Now I better understand your situation, I see two options:
- the one mentioned by Jon: decommission the node [1] with the REST API and
hope for the best but with no guarantee
- have the data on attached disks that you could re-attach to a new node at a
later time (I don't know the AWS specifics around that)
[1]
https://nifi.apache.org/docs/nifi-docs/html/administration-guide.html#decommission-nodes
Le jeu. 29 août 2019 à 03:32, Jon Logan
<[email protected]<mailto:[email protected]>> a écrit :
Remember that spot instances are given shutdown notifications on a best-effort
basis[1]. You would have to disconnect the node, drain it, then shut it down
after draining, and hope you do so before you get killed. You could also
consider the new hibernation feature -- it'll hibernate your node instead of
terminating, and then rehydrate it at a later time. Your cluster would have a
disconnected node in the mean time though. All of these scenarios introduce a
significant potential of data loss, you should be sure you could reproduce the
data from a durable source if needed (ex. Kafka, etc), or be accepting of the
data loss.
[1]
https://docs.aws.amazon.com/AWSEC2/latest/UserGuide/spot-interruptions.html
While we make every effort to provide this warning as soon as possible, it is
possible that your Spot Instance is terminated before the warning can be made
available. Test your application to ensure that it handles an unexpected
instance termination gracefully, even if you are testing for interruption
notices.
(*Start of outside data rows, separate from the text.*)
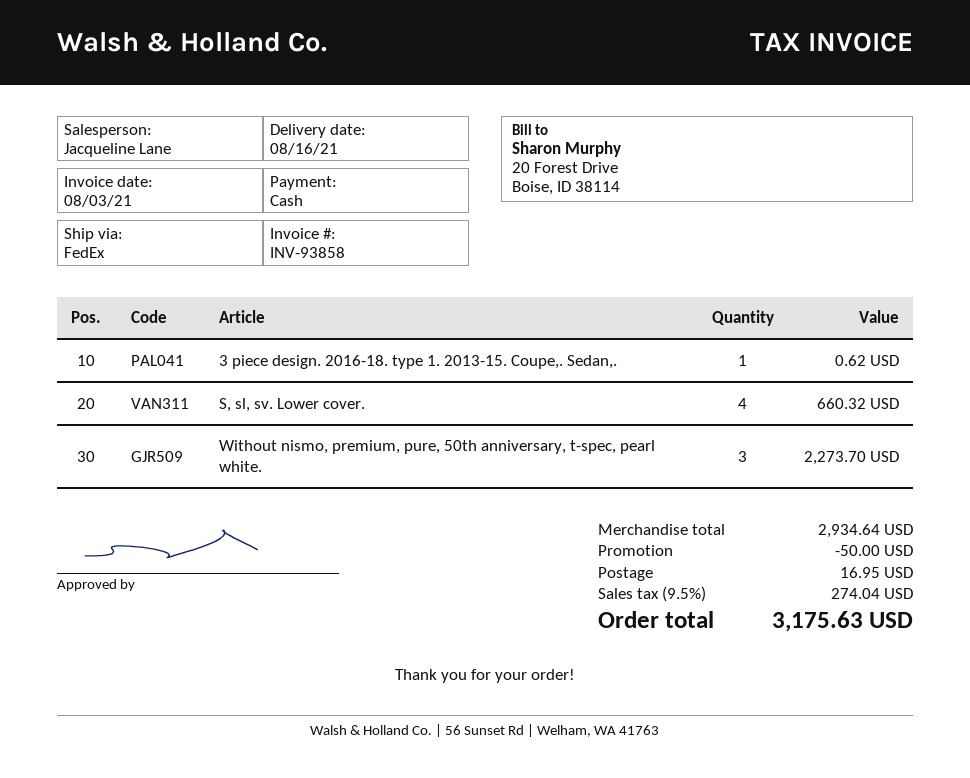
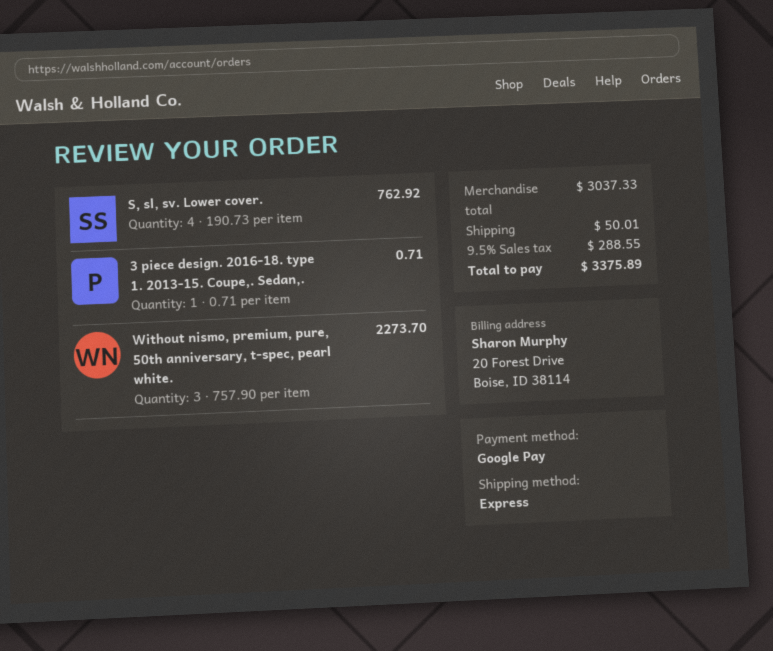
payment method: cash -> Google Pay
shipping method: FedEx -> express
3 piece design. 2016-18. type 1. 2013-15. Coupe,. Sedan,.: 1 for 0.62 -> 1 for 0.71
S, sl, sv. Lower cover.: 4 for 660.32 -> 4 for 762.92
subtotal: 2934.64 -> 3037.33
discount: 50.00 -> none
shipping: 16.95 -> 50.01
tax: 9.5% = 274.04 -> 9.5% = 288.55
total: 3175.63 -> 3375.89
You can do so by running the application using an On-Demand Instance
and then terminating the On-Demand Instance yourself.
On Wed, Aug 28, 2019 at 8:57 PM Jean-Sebastien Vachon
<[email protected]<mailto:[email protected]>> wrote:
Hi Craig,
I made some additional tests and I am afraid I lost flows... I used the same
flow I described earlier, generated around 30k flows and load balanced them on
the three nodes forming my cluster.
I then shutdown one of the machine. The result is that I lost 10k flows that
were scheduled to be processed on this machine. This is a problem I need to
address and I'll be looking for ideas shortly.
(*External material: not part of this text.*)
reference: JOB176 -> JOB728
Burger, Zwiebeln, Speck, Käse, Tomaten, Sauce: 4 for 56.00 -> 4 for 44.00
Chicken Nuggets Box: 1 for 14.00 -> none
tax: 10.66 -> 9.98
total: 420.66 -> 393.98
For those interested in automating the removal of a spot instance from a
cluster... here is something to get you started.
AWS recommend to monitor the URL found in the if statement every 5s (or so)...
Since cron only supports 1 minute intervals and nothing smaller,
I accomplish what I wanted by adding multiple crons and sleeping for a variable
amount of time.
You will need jq and curl to be installed on your machine for this to work.
The basic idea is to wait until the web page appears to exist and then trigger
a series of actions.
---
#!/bin/bash
sleep $1
NODE_IP=`curl -s
http://169.254.169.254/latest/meta-data/local-ipv4`<http://169.254.169.254/latest/meta-data/local-ipv4>
NODE_ID=`curl -s "http://${NODE_IP}:8088/nifi-api/controller/cluster" | jq
--arg IP "${NODE_IP}" -r '.cluster.nodes[] | select('.address' == $IP).nodeId'`
OTHER_NODE=`curl -s "http://${NODE_IP}:8088/nifi-api/controller/cluster" | jq
--arg IP "${NODE_IP}" -r '.cluster.nodes[] | select('.address' !=
$IP).address' | head -1`
if [ -z $(curl -Is
http://169.254.169.254/latest/meta-data/spot/termination-time | head -1 | grep
404 | cut -d' ' -f 2) ]
then
echo "Running shutdown hook."
systemctl stop nifi
sleep 5
curl -s -X DELETE
"http://${OTHER_NODE}:8088/nifi-api/controller/cluster/nodes/$NODE_ID"
fi
________________________________
From: Jean-Sebastien Vachon
<[email protected]<mailto:[email protected]>>
Sent: Wednesday, August 28, 2019 7:39 PM
To: [email protected]<mailto:[email protected]>
<[email protected]<mailto:[email protected]>>
Subject: Re: clean shutdown
Hi Craig,
First the generic stuff...
according to the tests I made, no flows are lost when a machine is removed from
the cluster. They seem to be requeued.
However, I only tested with a very basic flow and not with my whole flow which
involves a lot of things.
Basically, I used a GenerateFlow to generate some data and a dummy Python
process to do something with it. The queue between the two
processors was configured to do load balancing using a round robin. I must
admit that I haven't look if the item was requeued and dispatched to another
node.
The output of the python module was split between success and failure and no
single flow reached the failure state.
then to AWS specific stuff...
I had to script a few things to cleanup within the two minutes warning AWS is
giving me.
Since I am using spot instances, I know the instance will not come back so I
had to automate the clean up of the cluster by
using an API call to remove the machine from the cluster. In order to remove
the machine from the cluster, I need to stop Nifi first and then remove the
machine through
a call to the API on a second node. I am still polishing the script to
accomplish this. I may share it once it is working as expected in case someone
else has this issue.
Let me know if you need more details about anything...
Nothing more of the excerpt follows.